PROMETHEUS Payment is a new compensation approach, based on medical episodes of care, now being piloted at three pilot sites across the country.

Funded by RWJF, the current pilot implementations are designed to test the validity of the PROMETHEUS model. Each pilot is unique, and based on the specific needs of each participating organization and its multiple stakeholders.

Pilots now underway:

  • Independence Blue Cross, in partnership with Crozer Keystone Health System in Pennsylvania, focuses on hip replacement and knee replacement.
  • The Employers' Coalition on Health in Rockford, Illinois, focuses on diabetes, hypertension and coronary artery disease. Altogether, this site will involve 140 employers and three area health systems, and cover more than 50,000 lives.
  • Priority Health–Spectrum Health in Michigan focuses on diabetes, congestive heart failure, asthma, chronic obstructive pulmonary disease and colon resection. This organization includes a medical center, regional community hospitals, a dedicated children’s hospital, a multispecialty medical group and a nationally recognized health plan. In this multi-stakeholder setting, the pilot site has the potential to cover more than 500,000 lives.
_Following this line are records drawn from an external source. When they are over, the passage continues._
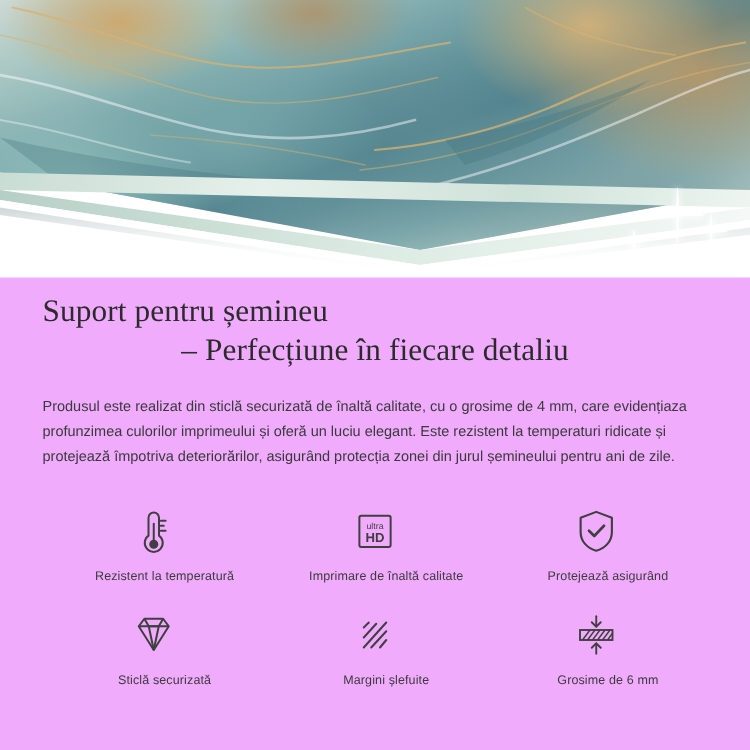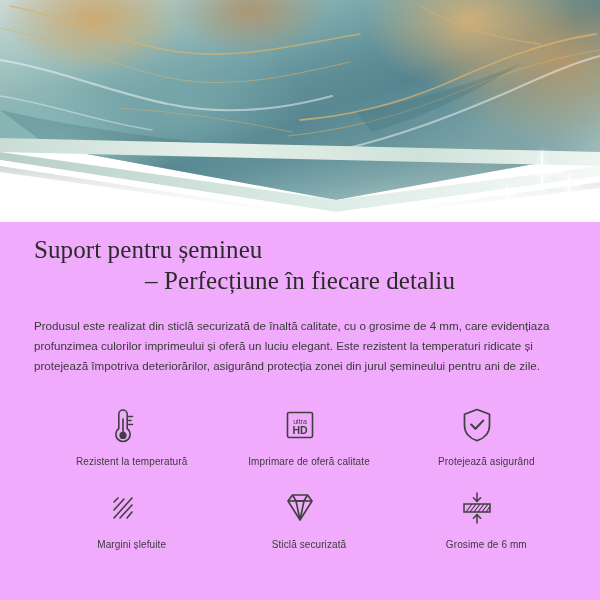--- a/index.html
+++ b/index.html
@@ -235,61 +235,61 @@
       </div>
 
       <div class="feature">
         <div class="feature-icon">
           <svg width="42" height="42" viewBox="0 0 42 42">
             <rect x="8.5" y="8.5" width="25" height="25" rx="1.5" fill="none" stroke="#3f3f3f" stroke-width="1.6"></rect>
             <text x="21" y="19.6" text-anchor="middle" font-family="Liberation Sans, sans-serif" font-size="7" fill="#3f3f3f">ultra</text>
             <text x="21" y="29.5" text-anchor="middle" font-family="Liberation Sans, sans-serif" font-size="10.5" font-weight="bold" fill="#3f3f3f">HD</text>
           </svg>
         </div>
-        <div class="feature-label">Imprimare de oferă calitate</div>
+        <div class="feature-label">Imprimare de înaltă calitate</div>
       </div>
 
       <div class="feature">
         <div class="feature-icon">
           <svg width="40" height="44" viewBox="0 0 40 44">
             <path d="M20,6.5 L32.5,11.2 V22.5 C32.5,30.5 26.8,35.6 20,37.6 C13.2,35.6 7.5,30.5 7.5,22.5 V11.2 Z" fill="none" stroke="#3f3f3f" stroke-width="1.7" stroke-linejoin="round"></path>
             <path d="M14.2,21.6 L18.4,25.8 L26.2,17.6" fill="none" stroke="#3f3f3f" stroke-width="2.1" stroke-linecap="round" stroke-linejoin="round"></path>
           </svg>
         </div>
         <div class="feature-label">Protejează asigurând</div>
+      </div>
+
+      <div class="feature">
+        <div class="feature-icon">
+          <svg width="44" height="40" viewBox="0 0 44 40">
+            <g fill="none" stroke="#3f3f3f" stroke-width="1.6" stroke-linejoin="round">
+              <path d="M10,13 L14.5,7 H29.5 L34,13 L22,32 Z"></path>
+              <path d="M10,13 H34"></path>
+              <path d="M14.5,7 L18,13 L22,32"></path>
+              <path d="M29.5,7 L26,13 L22,32"></path>
+              <path d="M18,13 H26"></path>
+            </g>
+          </svg>
+        </div>
+        <div class="feature-label">Sticlă securizată</div>
       </div>
 
       <div class="feature">
         <div class="feature-icon">
           <svg width="42" height="40" viewBox="0 0 42 40">
             <g stroke="#3f3f3f" stroke-width="1.6" stroke-linecap="round" fill="none">
               <path d="M12,30 L30,10"></path>
               <path d="M12,22 L22,11"></path>
               <path d="M12,14 L16,10"></path>
               <path d="M18,30 L30,17"></path>
               <path d="M25,30 L30,24"></path>
             </g>
           </svg>
         </div>
         <div class="feature-label">Margini șlefuite</div>
-      </div>
-
-      <div class="feature">
-        <div class="feature-icon">
-          <svg width="44" height="40" viewBox="0 0 44 40">
-            <g fill="none" stroke="#3f3f3f" stroke-width="1.6" stroke-linejoin="round">
-              <path d="M10,13 L14.5,7 H29.5 L34,13 L22,32 Z"></path>
-              <path d="M10,13 H34"></path>
-              <path d="M14.5,7 L18,13 L22,32"></path>
-              <path d="M29.5,7 L26,13 L22,32"></path>
-              <path d="M18,13 H26"></path>
-            </g>
-          </svg>
-        </div>
-        <div class="feature-label">Sticlă securizată</div>
       </div>
 
       <div class="feature">
         <div class="feature-icon">
           <svg width="44" height="40" viewBox="0 0 44 40">
             <g stroke="#3f3f3f" stroke-width="1.5" stroke-linecap="round" fill="none">
               <line x1="22" y1="5" x2="22" y2="13"></line>
               <path d="M18.4,9.8 L22,13.4 L25.6,9.8"></path>
               <line x1="22" y1="35" x2="22" y2="27"></line>
               <path d="M18.4,30.2 L22,26.6 L25.6,30.2"></path>

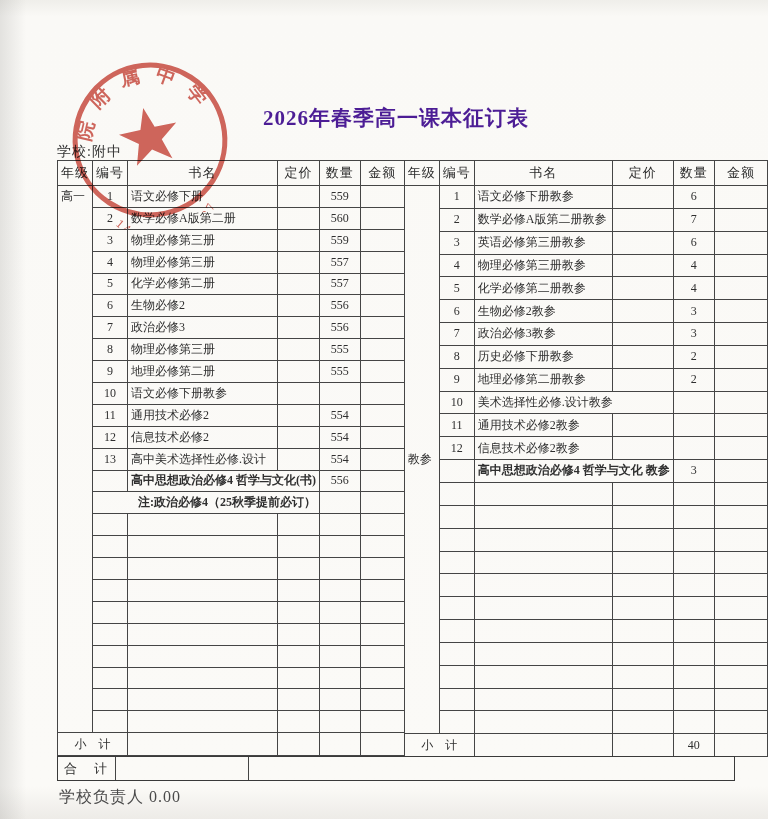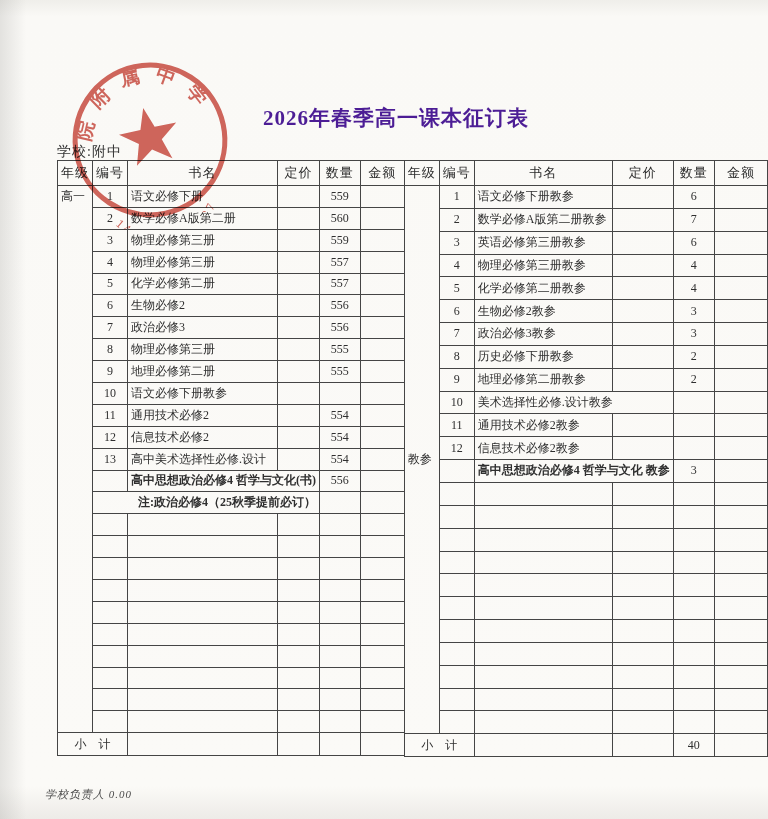--- a/index.html
+++ b/index.html
@@ -28,21 +28,21 @@
   td.grade-top{vertical-align:top;text-align:left;padding-top:4px;}
   td.grade-mid{vertical-align:middle;}
   td.b{font-weight:bold;}
   .grand{position:absolute;left:57px;top:756px;width:678px;height:25px;display:flex;
     border:1.5px solid #3a3a3a;box-sizing:border-box;background:transparent;}
   .grand .gcell{box-sizing:border-box;height:100%;}
   .grand .g1{width:58px;border-right:1px solid #454545;display:flex;align-items:center;
     justify-content:center;font-size:13px;letter-spacing:2px;}
   .grand .g2{width:133px;border-right:1px solid #454545;}
   .grand .g3{flex:1;}
-  .footer{position:absolute;left:45px;top:787px;font-size:11px;color:#4a4a4a;letter-spacing:1px;font-style:italic;}
+  .footer{position:absolute;left:59px;top:787px;font-size:16px;color:#4a4a4a;letter-spacing:1px;}
   .stamp{position:absolute;left:68px;top:58px;width:164px;height:164px;
     transform:rotate(-12deg);opacity:.82;mix-blend-mode:multiply;pointer-events:none;}
 </style>
 </head>
 <body>
 
 <div class="sheet">
 
   <div class="title">2026年春季高一课本征订表</div>
 
@@ -442,20 +442,25 @@
             <td class="c" colspan="2">小　计</td>
             <td></td>
             <td></td>
             <td class="c">40</td>
             <td></td>
           </tr>
         </tbody>
       </table>
   </div>
 
+  <div class="grand">
+    <div class="gcell g1">合　计</div>
+    <div class="gcell g2"></div>
+    <div class="gcell g3"></div>
+  </div>
 
   <div class="footer">学校负责人 0.00</div>
 
   <svg class="stamp" viewBox="0 0 160 160">
     <g fill="none" stroke="#c8453a">
       <circle cx="80" cy="80" r="73" stroke-width="5"></circle>
     </g>
     <path id="arcTop" d="M 24,90 A 57,57 0 1 1 136,90" fill="none" stroke="none"></path>
     <path id="arcBot" d="M 23.6,100.5 A 60,60 0 1 0 136.4,100.5" fill="none" stroke="none"></path>
     <text font-size="19" font-weight="bold" fill="#c8453a" letter-spacing="13" font-family="Liberation Serif, DejaVu Serif, serif">

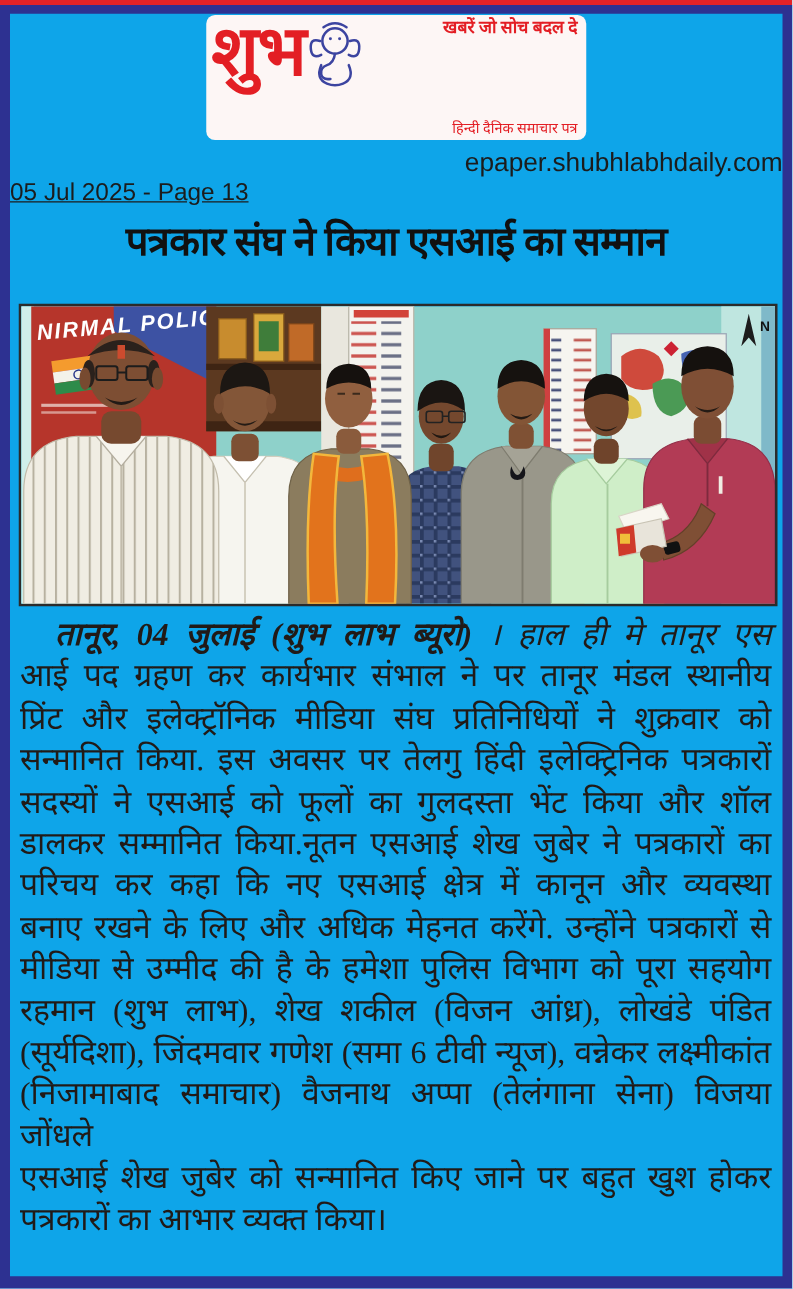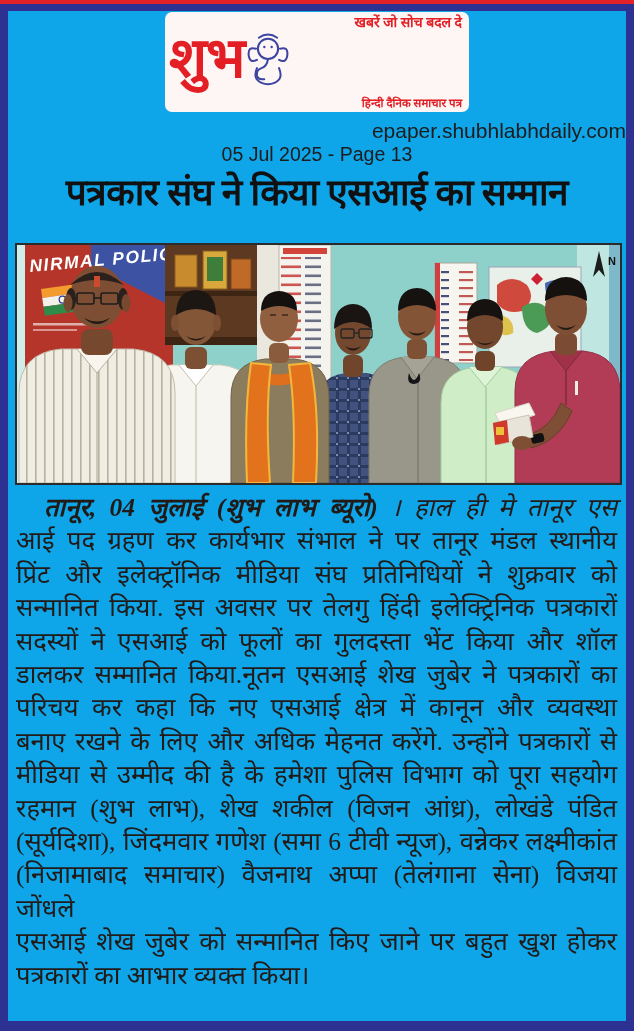--- a/index.html
+++ b/index.html
@@ -7,35 +7,35 @@
         font-family:"Liberation Serif","DejaVu Serif",serif;overflow:hidden;}
   .red-strip{height:4px;background:#e32227;}
   .frame{box-sizing:border-box;height:1027px;border-style:solid;border-color:#2d3191;
          border-width:7px 8px 10px 8px;background:#0ea5e9;position:relative;}
 
   
   .masthead{position:relative;width:304px;height:100px;margin:1px auto 0 auto;
             background:#fdf6f5;border-radius:7px;}
   .tagline{position:absolute;top:3px;right:7px;color:#e31e24;font-weight:bold;
            font-size:14px;line-height:16px;}
-  .logo-row{position:absolute;left:4px;top:16px;display:flex;align-items:center;}
+  .logo-row{position:absolute;left:4px;top:0;display:flex;align-items:center;}
   .logo-word{color:#e31e24;font-weight:bold;font-size:56px;line-height:60px;letter-spacing:-1px;}
   .ganesh{width:46px;height:58px;margin:0 1px;}
-  .m-subtitle{position:absolute;bottom:2px;right:7px;color:#e31e24;font-weight:bold;
+  .m-subtitle{position:absolute;bottom:2px;right:7px;color:#e31e24;font-weight:normal;
               font-size:11.5px;line-height:13px;margin-top:16px;}
 
   
   .site{margin-top:7px;text-align:right;font-family:"Liberation Sans","DejaVu Sans",sans-serif;
         font-size:21px;line-height:24px;color:#1c1c1c;}
-  .issue{text-align:center;font-family:"Liberation Sans","DejaVu Sans",sans-serif;
-         font-size:19.5px;line-height:22px;color:#1c1c1c;}
+  .issue{text-align:left;font-family:"Liberation Sans","DejaVu Sans",sans-serif;
+         font-size:19.5px;line-height:22px;color:#1c1c1c;text-decoration:underline;}
 
   
   .headline{margin-top:2px;text-align:center;font-weight:bold;color:#111;
-            font-size:37px;line-height:52px;letter-spacing:-0.5px;}
+            font-size:32px;line-height:52px;letter-spacing:-0.5px;}
 
   
   .photo-wrap{margin:24px 8px 0 7px;width:603px;height:238px;border:2px solid #2b2b2b;
               box-sizing:content-box;line-height:0;}
 
   
   .article{margin:6px 9px 0 8px;color:#211a17;font-size:25.5px;}
   .a-line{text-align:justify;text-align-last:justify;line-height:33.4px;white-space:normal;}
   .a-line.first{padding-left:28px;font-style:italic;}
   .a-line.last{text-align-last:left;}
In addition, the New York State Health Foundation is working to establish partnerships with commercial and public insurers to launch two pilot tests and the Colorado Health Foundation is currently working to define the scope of a pilot implementation as well.

These are well-known organizations that together represent millions of covered lives. The pilots now underway have provided a substantial knowledge base of best practices, essential action steps and potential barriers to implementation. This toolkit summarizes the key lessons from the pilots and provides a step-by step guide to conducting your own.

What PROMETHEUS is: a promising path to effective payment reform

The PROMETHEUS model packages payment around a comprehensive episode of medical care that covers all patient services related to a single illness or condition. It is designed to bring economic incentives in line with the medical profession’s desire to improve patient health and create an environment where doing the right things for patients helps providers and insurers do well financially.

The designers believe it addresses the full range of issues necessary to create a payment system that is fairer and more accountable than the current fee-for-service system, without introducing new administrative burdens or changing the way patients access care. They believe it enables employers and health plan to increase efficiency and pay for the quality, not quantity, of care. And they believe it encourages physicians, hospitals and health systems to work in teams to share information, take collective responsibility for a patient’s health and improve treatment value and outcomes.

What PROMETHEUS is not: proven over time in a wide range of settings

While early feedback and data are promising, a full and robust set of results has yet to be recorded and analyzed. To be sure, PROMETHEUS is no magic bullet. It is one of a number of innovative payment models designed to help transform today’s fragmented and inefficient health care system. It will not be the best solution for every organization, but it may be a good one for yours, based on the following criteria.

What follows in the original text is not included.